I actually think, you can only have true patience with the ones you love. So at the beginning, I didn’t really care for the old stories. I was reading, hearing and learning them randomly while searching for one I could actually manage to narrate without my scepticism getting in the way. And so it happened that I read one after another, one after another, one after another. And while I was reading like that, I actually got used a bit to their pace, I got used to their particular way of speaking, and over all I stopped expecting the things I always expected. Because usually, when I hear about a labyrinth, an enchanted forest or a witch I expect the glittery hoogey boogie we know from the movies. But mostly they are not. Like I like stories about dragons, but I like cool, nice dragons like Fuchur (from the Neverending Story) were you can ride on. Or I like to be really scared, like when you see a vampire movie and the protagonist (the human one) has to enter the vampire’s house... But traditional fairy tales don’t speak this same language. They are actually not really there to entertain you like that. Or let’s better say: they don’t give you this kind of light entertainment. If they give you entertainment, it comes at a price: ...your soul, and therefore it actually is a complete other journey than expected. And when I finally understood that and started being open, without expectations, I got to know them a bit and I started loving them for what they are, and now I am patient with them and they are very patient with me.

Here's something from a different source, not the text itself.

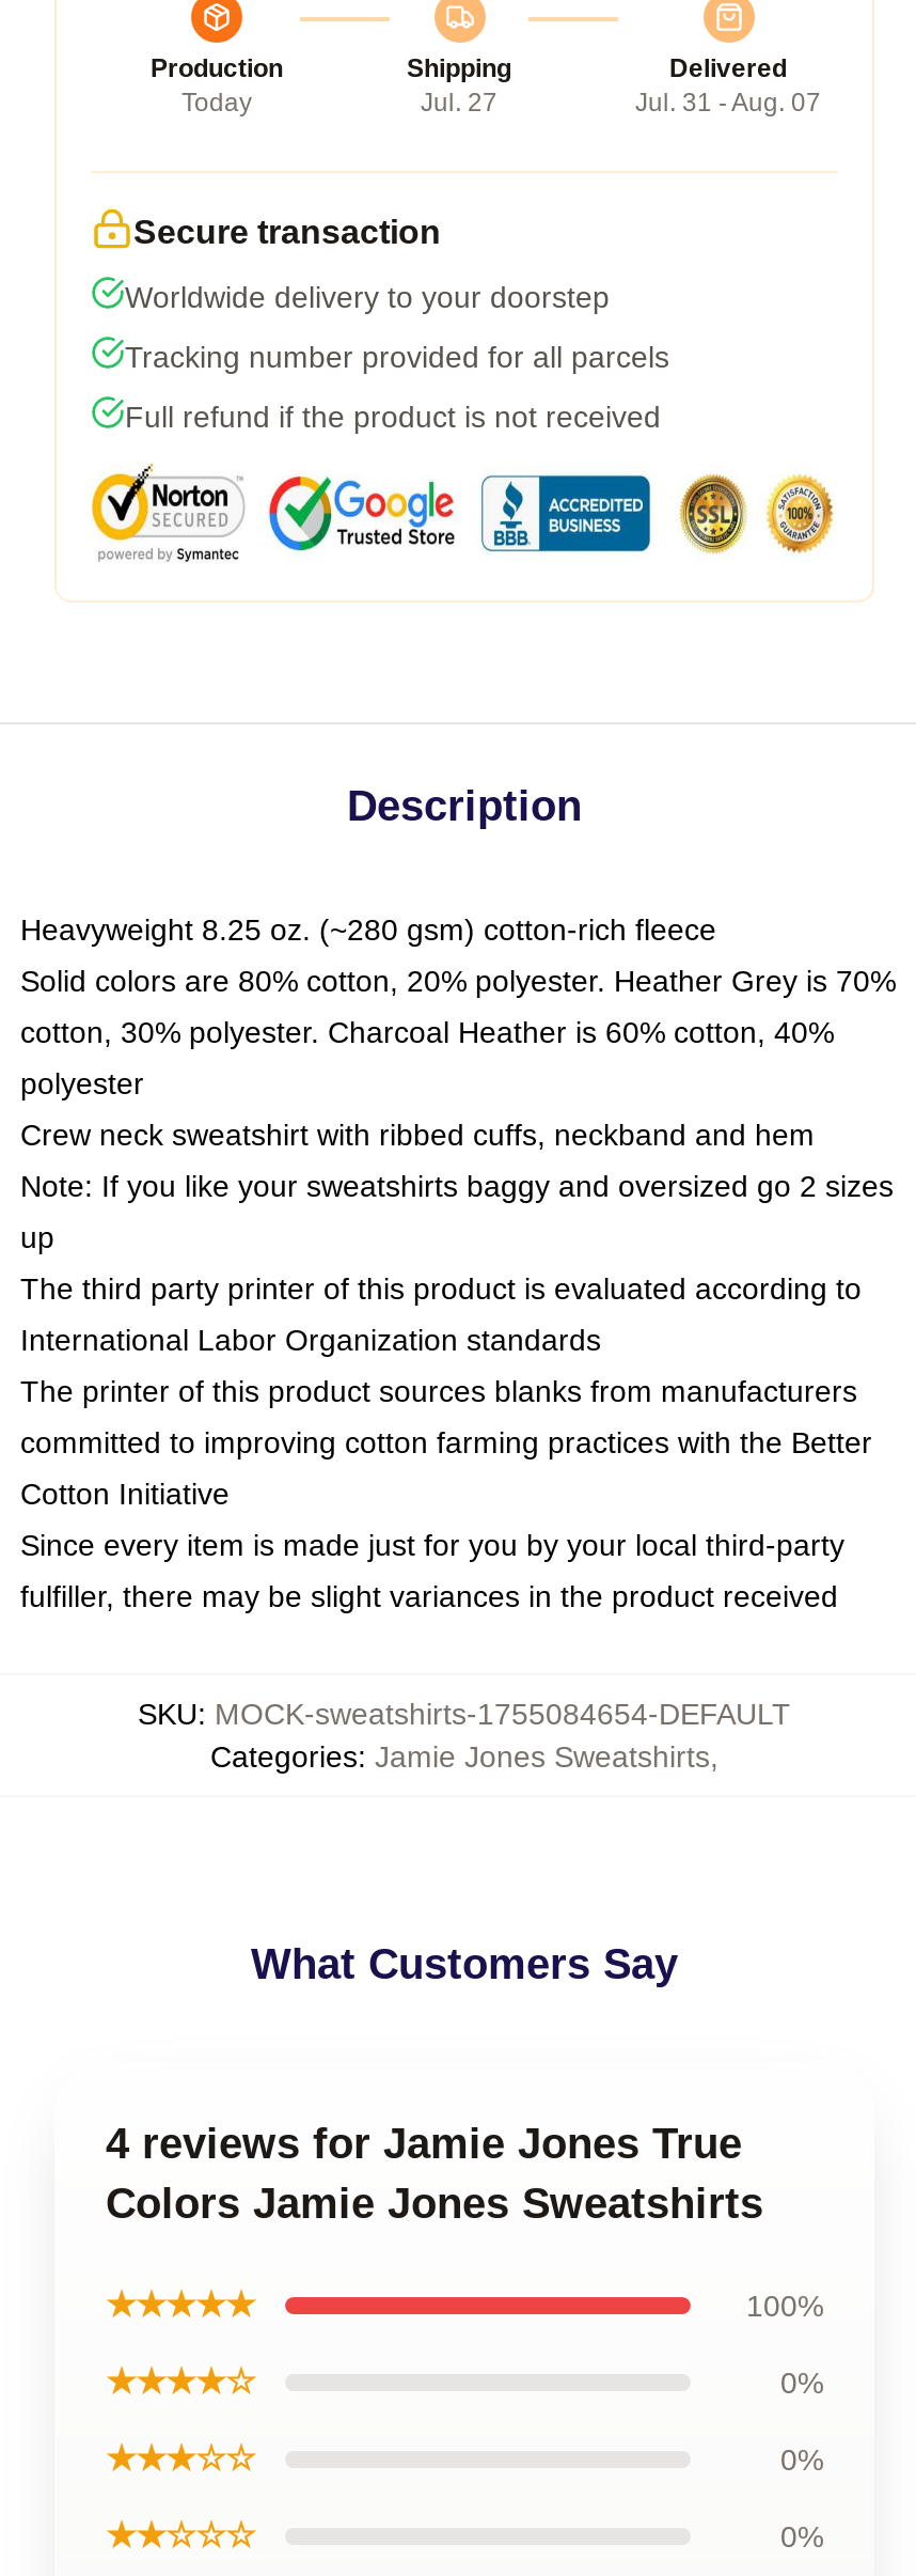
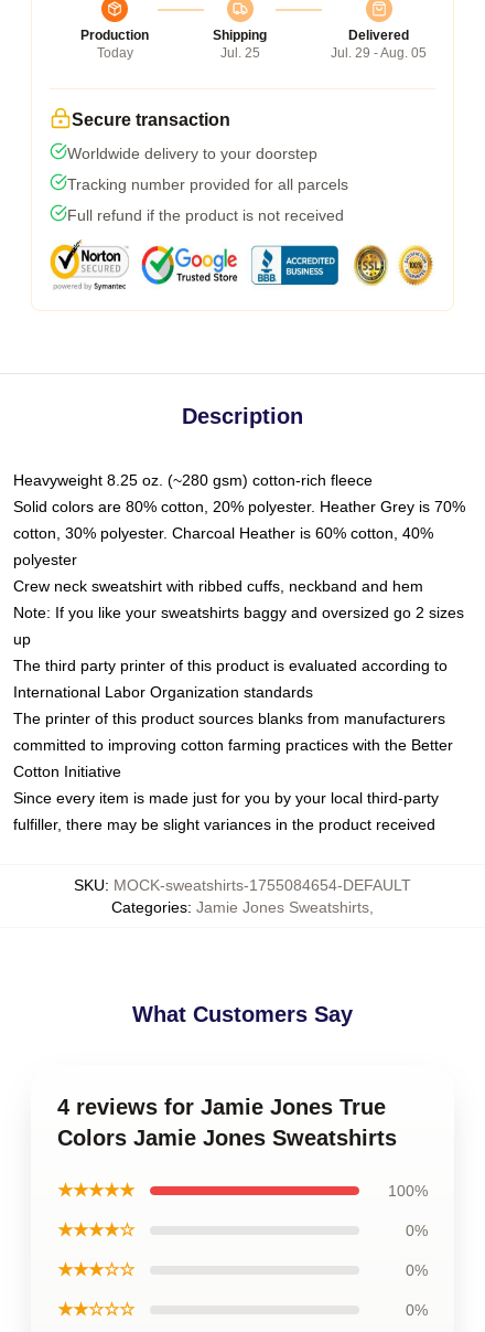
[421,88,498,118] Jul. 27 -> [220,45,260,61] Jul. 25
[635,88,821,118] Jul. 31 - Aug. 07 -> [331,45,427,61] Jul. 29 - Aug. 05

Old fairy tales are actually little pieces of wisdom told in a way that your conscience stays and listens to the story, but what is actually getting addressed is your subconscious, so it can put the questions and find the answers it needs.
It sounds a bit odd, I know. But think it this way. Why do the most famous psychologists like e.g. Freud and Jung analyse dreams and fairy tales and work with ancient symbols?
It seems to me: There are still things in this world which are to scary to pronounce. There are also still other things, which are too complicated to really grab. Notwithstanding how civic and domesticated we are, there are truly still needs inside us, which we can’t explain and which we fear. And all of this has a remarkable tabu-label in the modern society which produces cars, warm homes and regular income.
But all these un-grabable topics have been with us since the beginning of our conscience I guess. And the collective wisdom of our cultures which has been collecting the tiny little pieces of questions and answers during several lifetimes lies buried in these stories and in some ancient habits.  In modern times we have misinterpreted them and are now about to loose them. I think when someone sais we have lost the old ways, what it means is, that most of us during most part of the day like to forget how wide and alien the world is, how many big mysteries there are still unsolved, how lonely and exposed we are. We still have not even a hint why we are here and how we happen to be. Of course we can do like we always do as adults. We either choose to believe in a religion which answers these questions for us or we say we are more pragmatic people and just shrug our shoulders and forget about the questions whose answer we know for certain we will not find.
But is this true? Are we that satisfied with our solutions that the question is off the table forever and always? Or is it still out there, waiting for us behind the next door, or even inside us, hidden in the deepest, darkest parts of our soul?